Assignment: Search the data below, and report every line in which "hidden" occurs.

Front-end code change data
[Start of Attachment]

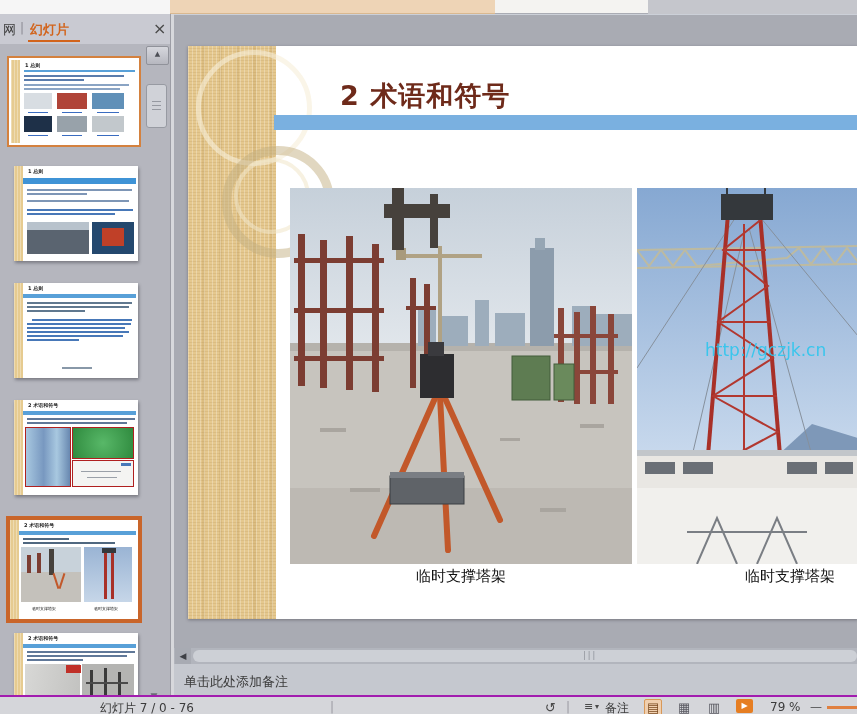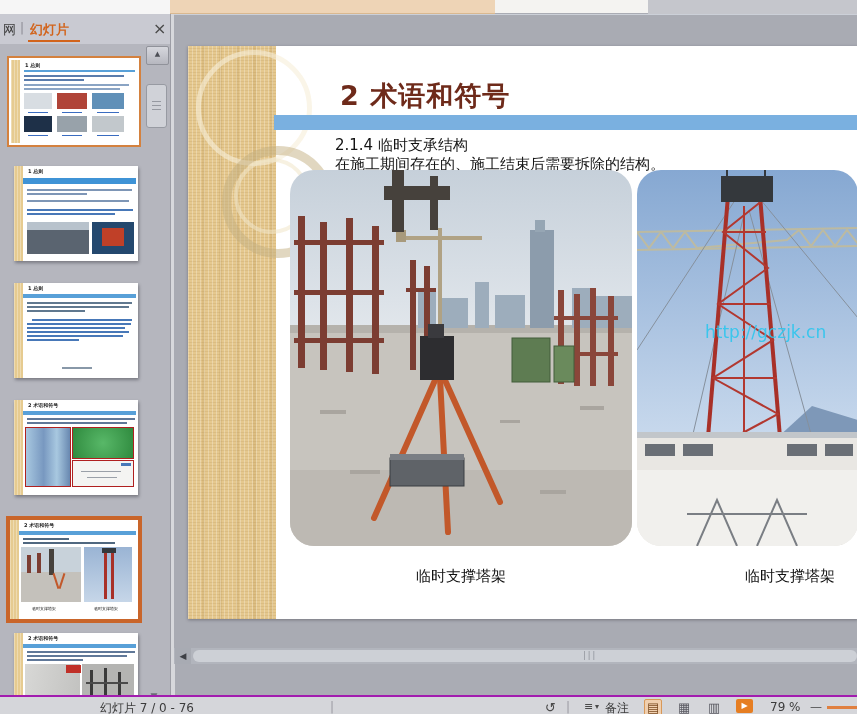--- a/index.html
+++ b/index.html
@@ -51,21 +51,21 @@
      background-image:
        repeating-linear-gradient(90deg,rgba(255,255,255,.26) 0 1px,transparent 1px 4px),
        repeating-linear-gradient(0deg,rgba(150,110,50,.13) 0 1px,transparent 1px 3px),
        repeating-linear-gradient(90deg,transparent 0 14px,rgba(170,130,60,.16) 14px 17px);}
   .ring1{position:absolute;left:8px;top:4px;width:106px;height:106px;border:5px solid rgba(247,239,216,.6);border-radius:50%;}
   .ring2{position:absolute;left:34px;top:100px;width:94px;height:94px;border:9px solid rgba(196,176,130,.5);border-radius:50%;}
   .ring3{position:absolute;left:46px;top:112px;width:68px;height:68px;border:4px solid rgba(240,230,200,.55);border-radius:50%;}
   #slide-title{position:absolute;left:152px;top:32px;font-size:27px;font-weight:bold;color:#6e2a1a;letter-spacing:1px;white-space:nowrap;}
   #blue-bar{position:absolute;left:86px;top:69px;right:0;height:15px;background:#7ab0e0;}
   #body-text{position:absolute;left:147px;top:90px;font-size:15px;line-height:19px;color:#141414;white-space:nowrap;}
-  .photo{position:absolute;top:124px;overflow:hidden;border-radius:24px;}
+  .photo{position:absolute;top:142px;overflow:hidden;}
   #photo-left{left:102px;width:342px;height:376px;}
   #photo-right{left:449px;width:221px;height:376px;}
   .caption{position:absolute;top:521px;font-size:15px;color:#111;white-space:nowrap;}
   #caption-left{left:102px;width:342px;text-align:center;}
   #caption-right{left:557px;}
   #watermark{position:absolute;left:68px;top:152px;font-size:17px;color:#2ec6ee;opacity:.9;white-space:nowrap;}
   
   #h-scroll{position:absolute;left:174px;top:648px;width:683px;height:16px;background:#b2b5bd;}
   .h-left-btn{position:absolute;left:1px;top:0;width:16px;height:16px;background:#a8abb3;color:#3e4046;
      font-size:9px;text-align:center;line-height:16px;cursor:pointer;}
@@ -250,24 +250,20 @@
 
   <div id="workspace">
     <div id="slide">
       <div id="tan-band">
         <div class="ring1"></div>
         <div class="ring2"></div>
         <div class="ring3"></div>
       </div>
       <div id="slide-title">2   术语和符号</div>
       <div id="blue-bar"></div>
-      <div id="body-text">
-        <div>2.1.4 临时支承结构</div>
-        <div>在施工期间存在的、施工结束后需要拆除的结构。</div>
-      </div>
 
       <div class="photo" id="photo-left">
         <svg width="342" height="376" viewBox="0 0 342 376" preserveAspectRatio="none">
           <defs>
             <linearGradient id="sky1" x1="0" y1="0" x2="0" y2="1">
               <stop offset="0" stop-color="#c6d0da"></stop>
                 <stop offset="1" stop-color="#e2e7ec"></stop>
             </linearGradient>
           </defs>
           <rect width="342" height="165" fill="url(#sky1)"></rect>
@@ -393,20 +389,23 @@
     </div>
   </div>
 
   <div id="h-scroll">
     <div class="h-left-btn"><span>◀</span></div>
     <div class="h-track">
       <span class="h-grip">|||</span>
     </div>
   </div>
 
+  <div id="notes">
+    <span>单击此处添加备注</span>
+  </div>
 
   <div id="status-bar">
     <span class="sb-counter">幻灯片 7 / 0 - 76</span>
     <span class="sb-div1">|</span>
     <span class="sb-history">↺</span>
     <span class="sb-div2">|</span>
     <span class="sb-noteslines">≡</span>
     <span class="sb-dropdown">▾</span>
     <span class="sb-noteslabel">备注</span>
     <span class="sb-view1">▤</span>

[End of Attachment]

Output for this task:
-  .photo{position:absolute;top:124px;overflow:hidden;border-radius:24px;}
+  .photo{position:absolute;top:142px;overflow:hidden;}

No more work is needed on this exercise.